We pass declarations to the consumer when we're done with the instantiation 
step. *Sometimes* this includes instantiating variables referenced by that 
variable, and *sometimes* it doesn't. The difference is whether we're 
performing "recursive" instantiation or not.

When we're performing immediate instantiation of a variable (either because it 
was explicitly instantiated, or because we might need its value immediately 
because it might be usable in constant expressions), our instantiation step is 
non-recursive. We just add declarations to `Sema`'s "to be instantiated at end 
of TU" list. This is at least a little important semantically: we allow a 
matching specialization to be declared after the first use wherever possible. 
In that case, we'll pass a declaration to the consumer before we've 
instantiated the things it references.

When we're performing the end-of-TU instantiation of all referenced template 
specializations, we do that recursively, and that means that we will 
instantiate any referenced variables *before* we pass the referencing variable 
to the AST consumer.

You can see this happening here: https://godbolt.org/z/4sj1Y7W4G (look at the 
order in which we get the warnings: for `Fib<5>` then `x` then `Fib<3>`, then 
`Fib<2>`, then `Fib<4>`, and note that we initialize `Fib<5>` first, because 
it's the first thing added to the consumer. Then `Fib<2>`, `Fib<3>`, and 
`Fib<4>` get passed to the consumer *in that order*, because that is the order 
in which the instantiations of their definitions *finish*. But `Fib<5>`'s 
instantiation finishes first, because that's a non-recursive instantiation.

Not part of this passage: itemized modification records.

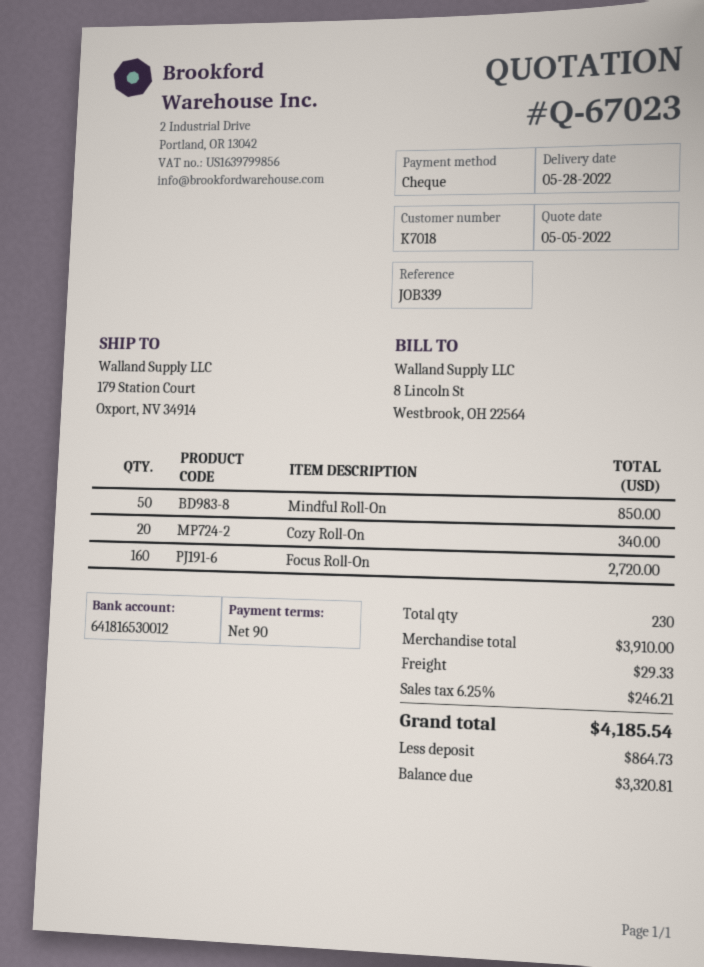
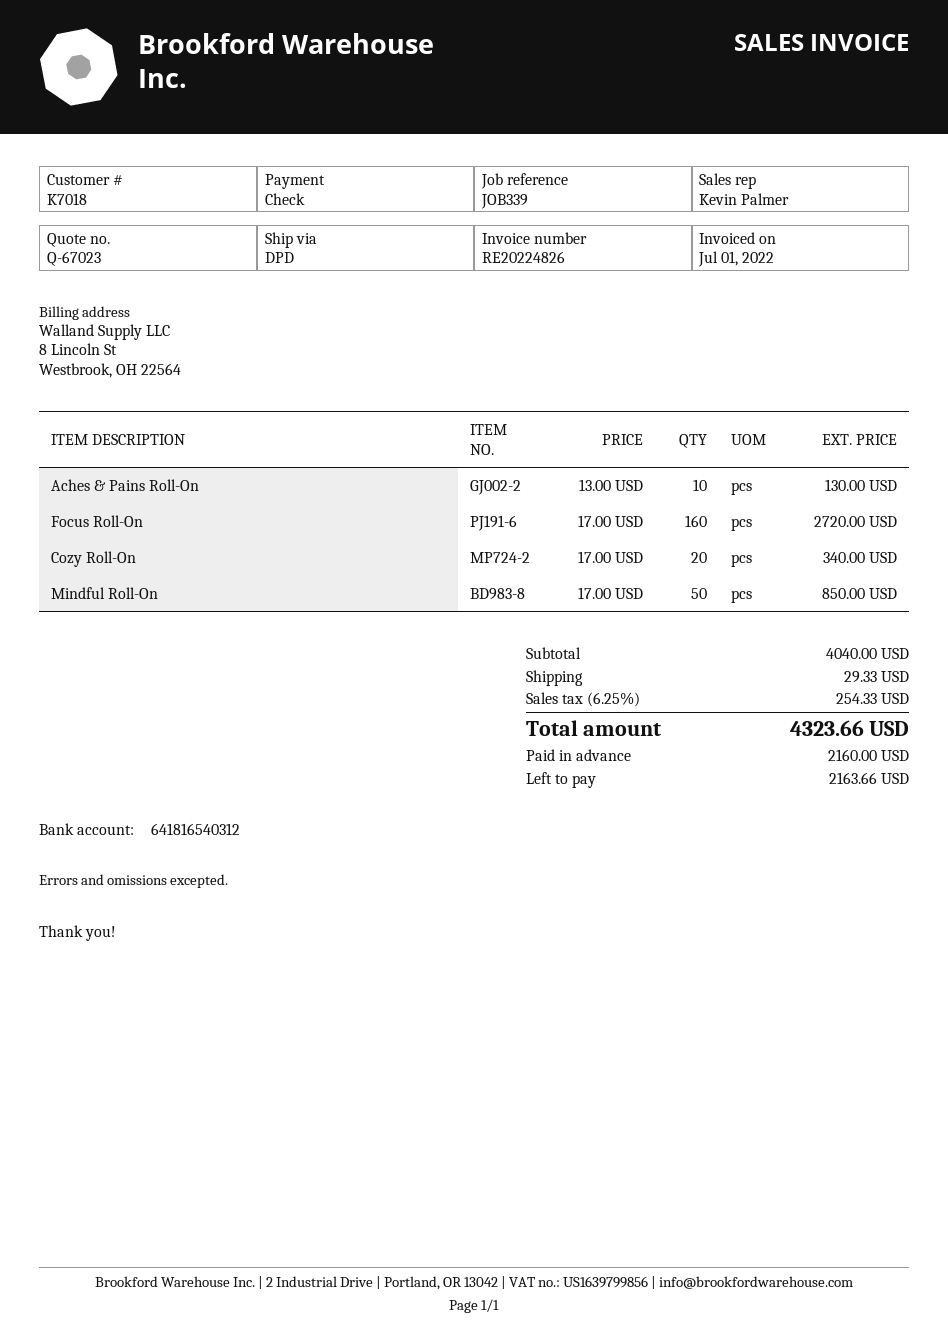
bank account: 641816530012 -> 641816540312
Aches & Pains Roll-On: none -> 10 for 130.00
subtotal: 3910.00 -> 4040.00
tax: 6.25% = 246.21 -> 6.25% = 254.33
total: 4185.54 -> 4323.66
deposit: 864.73 -> 2160.00
balance: 3320.81 -> 2163.66

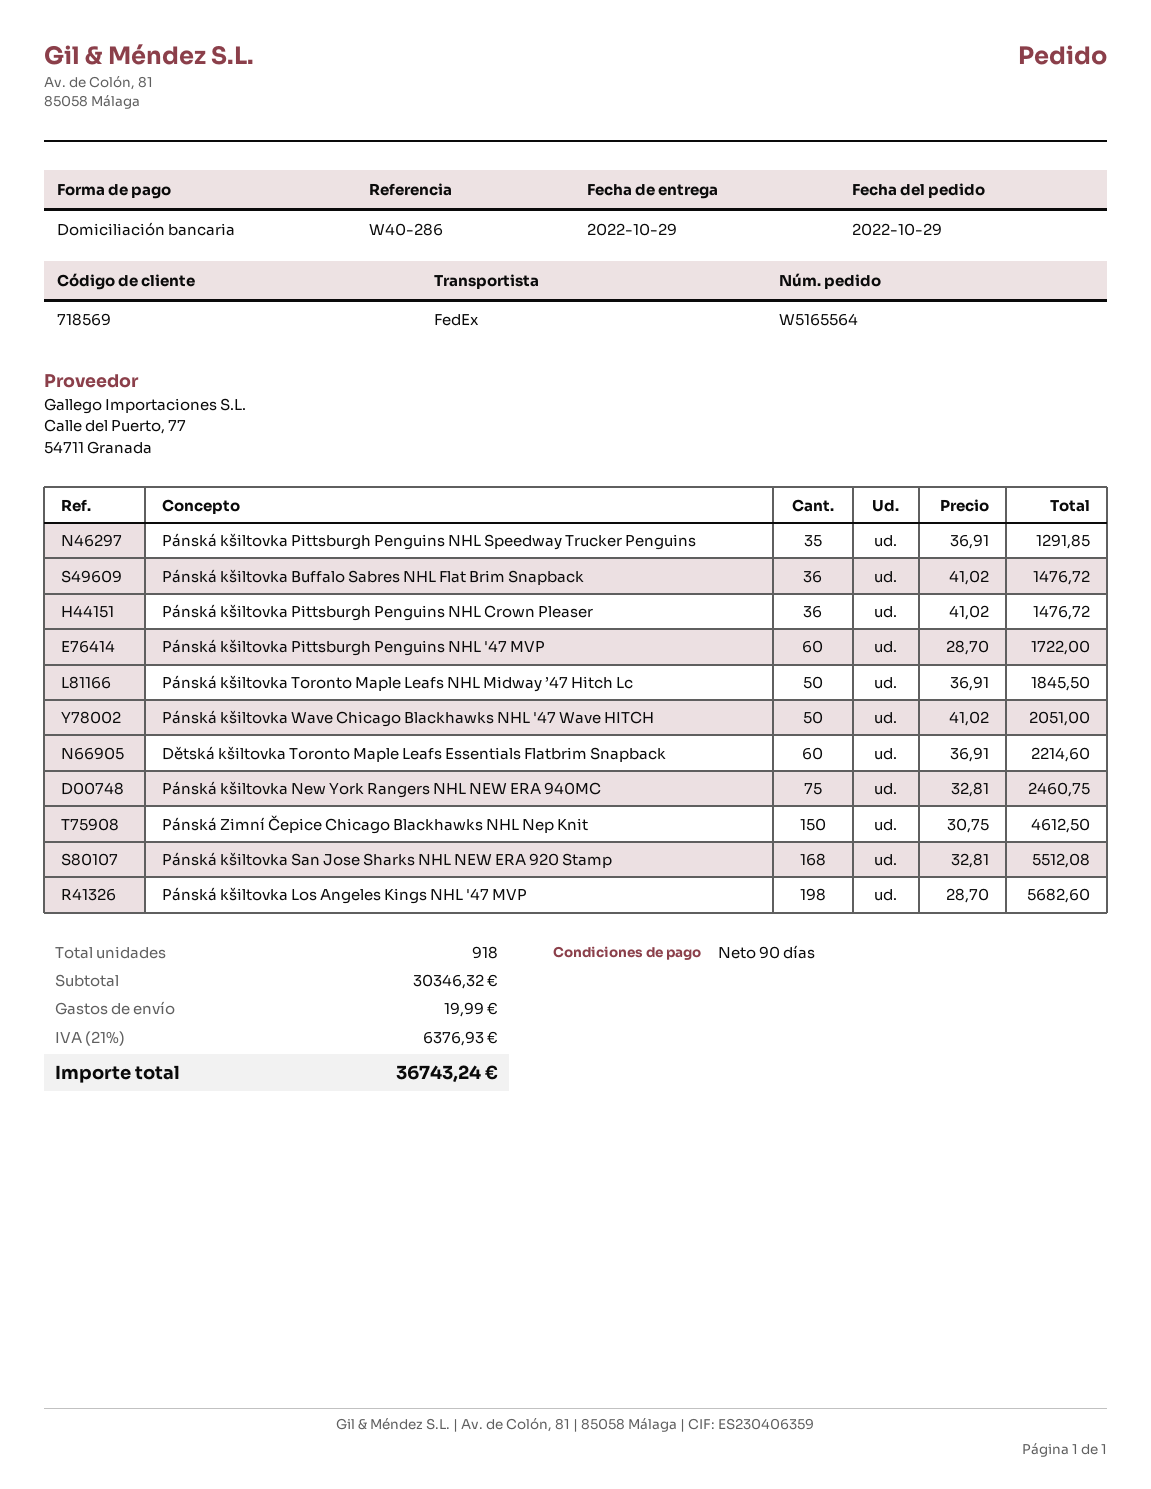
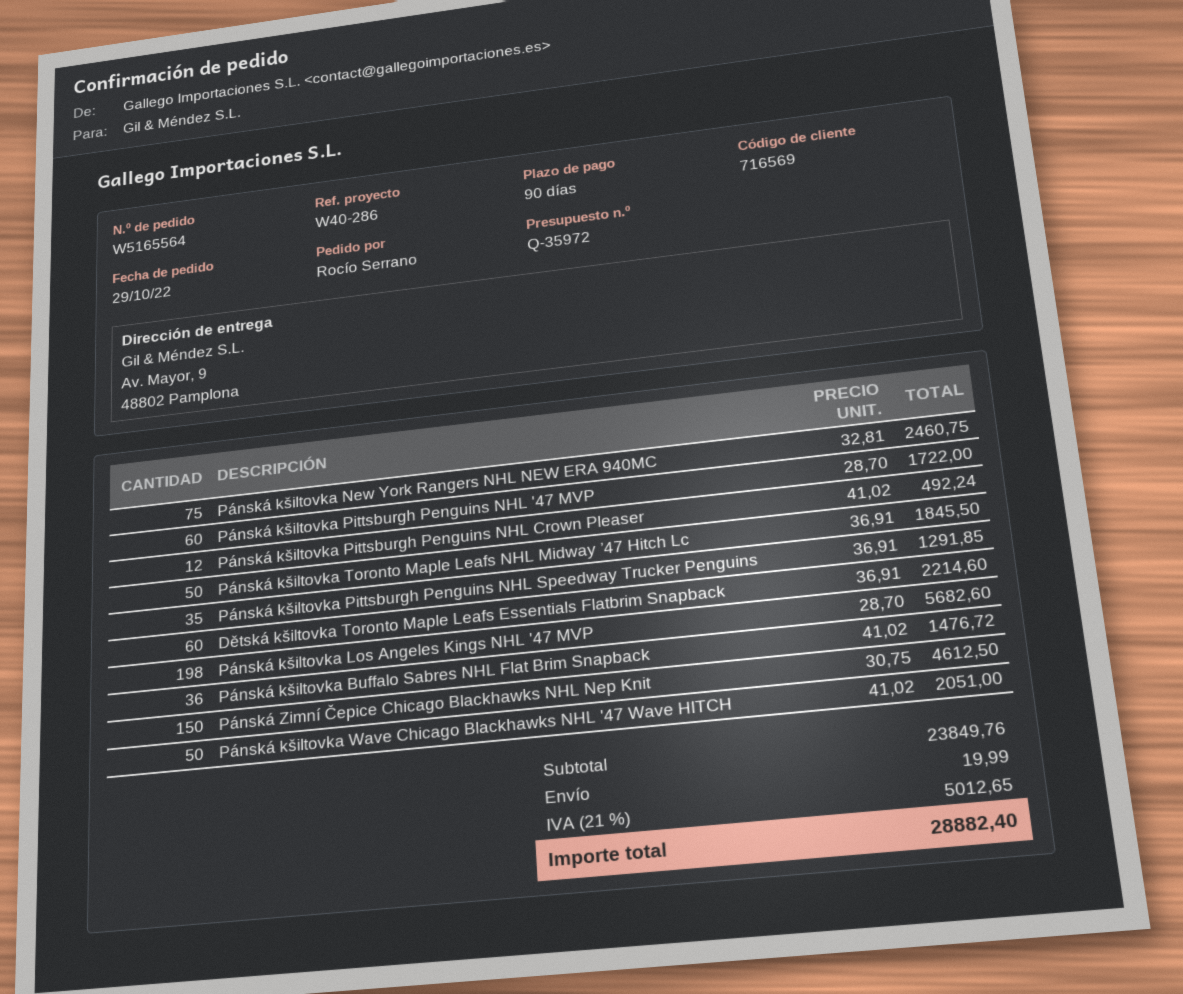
customer number: 718569 -> 716569
Pánská kšiltovka Pittsburgh Penguins NHL Crown Pleaser: 36 x 41.02 = 1476.72 -> 12 x 41.02 = 492.24
Pánská kšiltovka San Jose Sharks NHL NEW ERA 920 Stamp: 168 x 32.81 = 5512.08 -> none
subtotal: 30346.32 -> 23849.76
tax: 21% = 6376.93 -> 21% = 5012.65
total: 36743.24 -> 28882.40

Without the explicit instantiation, we pass the variables to the AST consumer 
in the order `Fib<2>`, `Fib<3>`, `Fib<4>`, `Fib<5>`: 
https://godbolt.org/z/sax1dvh7z leading to an "intuitive" result. They end up 
dependency-ordered because that's the order in which their instantiations 
happen to finish. (Example with a static data member: 
https://godbolt.org/z/9fsbPvWTP)

Another factor (and the reason why my examples are working and @ychen's very 
similar examples are not) is `CodeGenModule`'s deferred emission of variables. 
If an instantiated variable has an initializer with no side effects, 
`CodeGenModule` won't emit it unless it emits a reference to it (there's no 
point emitting something that will just be discarded by the linker). And 
`CodeGenModule`'s process for emitting deferred declarations does all kinds of 
reordering. The way this works is:

`CodeGenModule` is handed the globals, sees they don't need to be emitted, and 
ignores them. Then:

* it emits a reference to `Fib<5>` and decides that `Fib<5>` needs to be 
emitted and adds it to a queue of deferred declarations to emit
* it emits the deferred declaration `Fib<5>`, which adds `Fib<3>` and `Fib<4>` 
to a new queue for things used by `Fib<5>`
* it emits the things used by `Fib<5>`: `Fib<3>` and `Fib<4>`
  * emitting `Fib<3>` adds `Fib<2>` to a new queue for things used by `Fib<3>`, 
so `Fib<2>` is emitted next
  * emitting `Fib<4>` adds nothing new to the queue

So when the initializers don't have side-effects, the variables are initialized 
in the order `Fib<5>`, `Fib<3>`, `Fib<2>`, `Fib<4>`.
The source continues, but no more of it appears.